━━━ DATA EXCERPTS ━━━

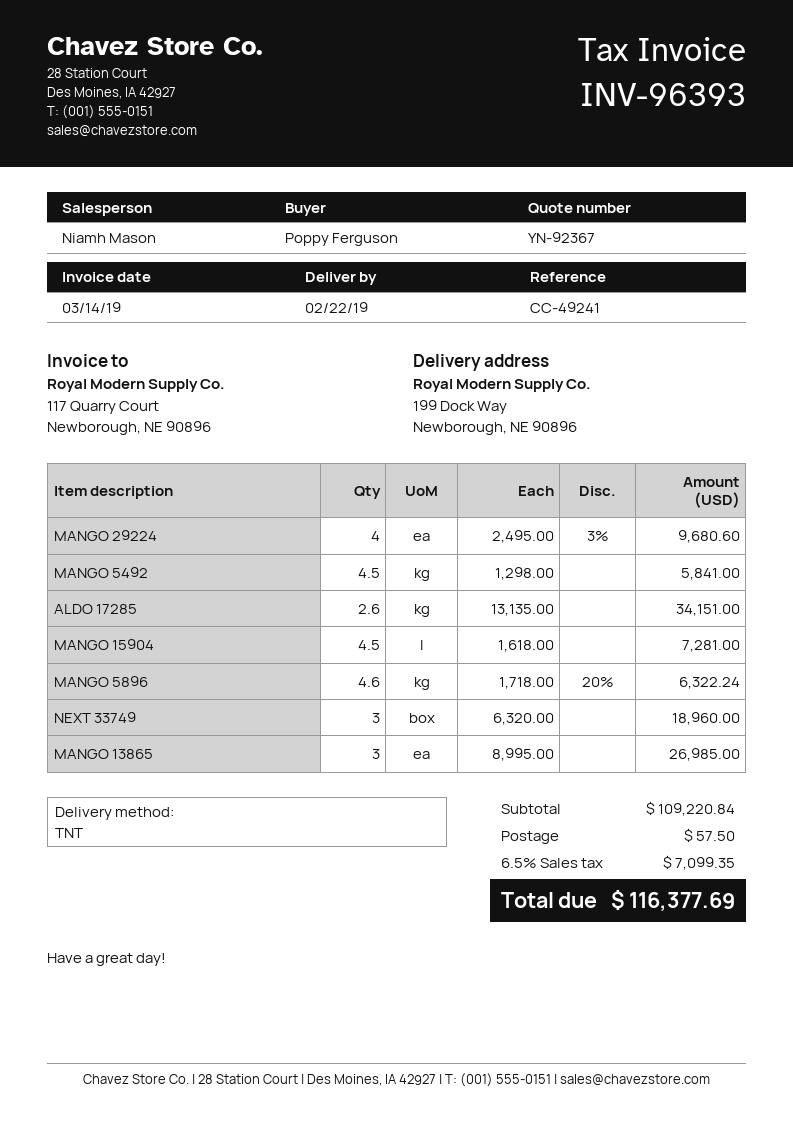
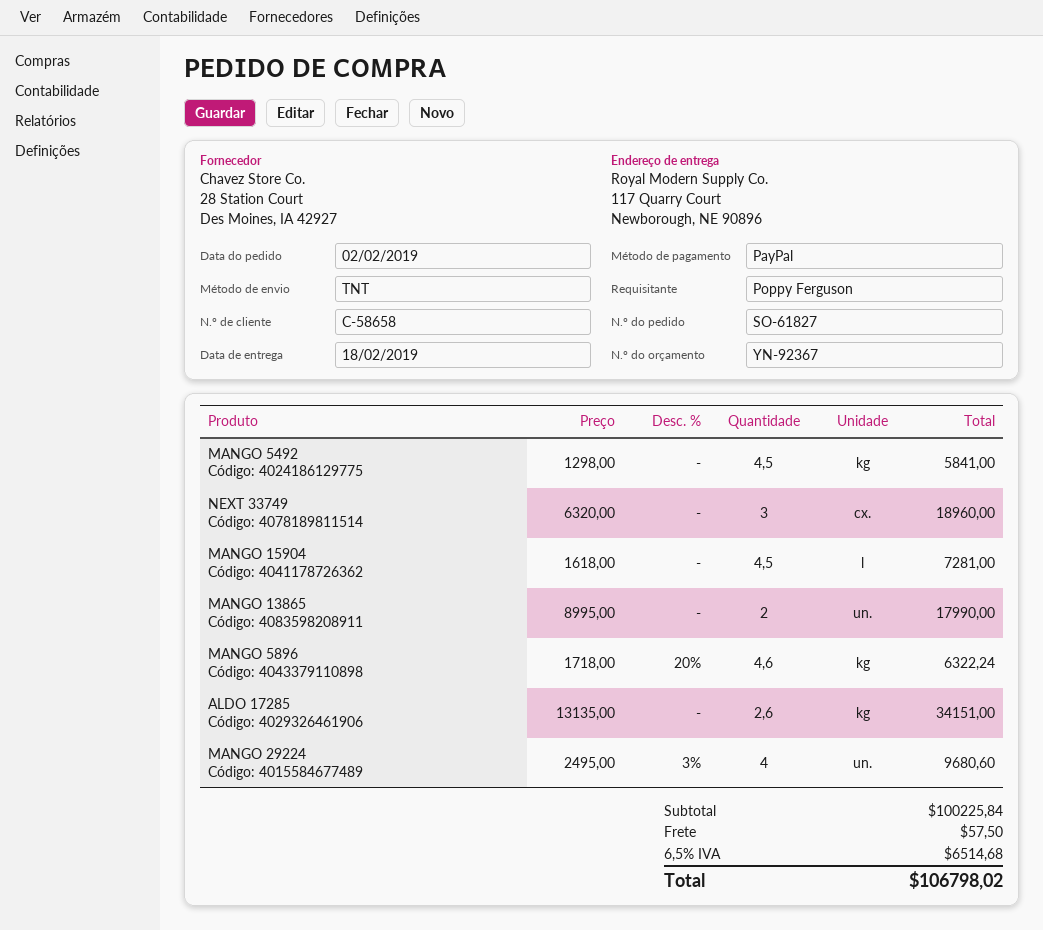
delivery date: 2019-02-22 -> 2019-02-18
ship to: 199 Dock Way, Newborough, NE 90896 -> 117 Quarry Court, Newborough, NE 90896
MANGO 13865: 3 x 8995.00 = 26985.00 -> 2 x 8995.00 = 17990.00
subtotal: 109220.84 -> 100225.84
tax: 6.5% = 7099.35 -> 6.5% = 6514.68
total: 116377.69 -> 106798.02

━━━

> DIRECTIONS FOR THIS TASK
Could you return the whole listing exactly, with every picture removed?

> EXPECTED ANSWER
delivery date: 2019-02-22 -> 2019-02-18
ship to: 199 Dock Way, Newborough, NE 90896 -> 117 Quarry Court, Newborough, NE 90896
MANGO 13865: 3 x 8995.00 = 26985.00 -> 2 x 8995.00 = 17990.00
subtotal: 109220.84 -> 100225.84
tax: 6.5% = 7099.35 -> 6.5% = 6514.68
total: 116377.69 -> 106798.02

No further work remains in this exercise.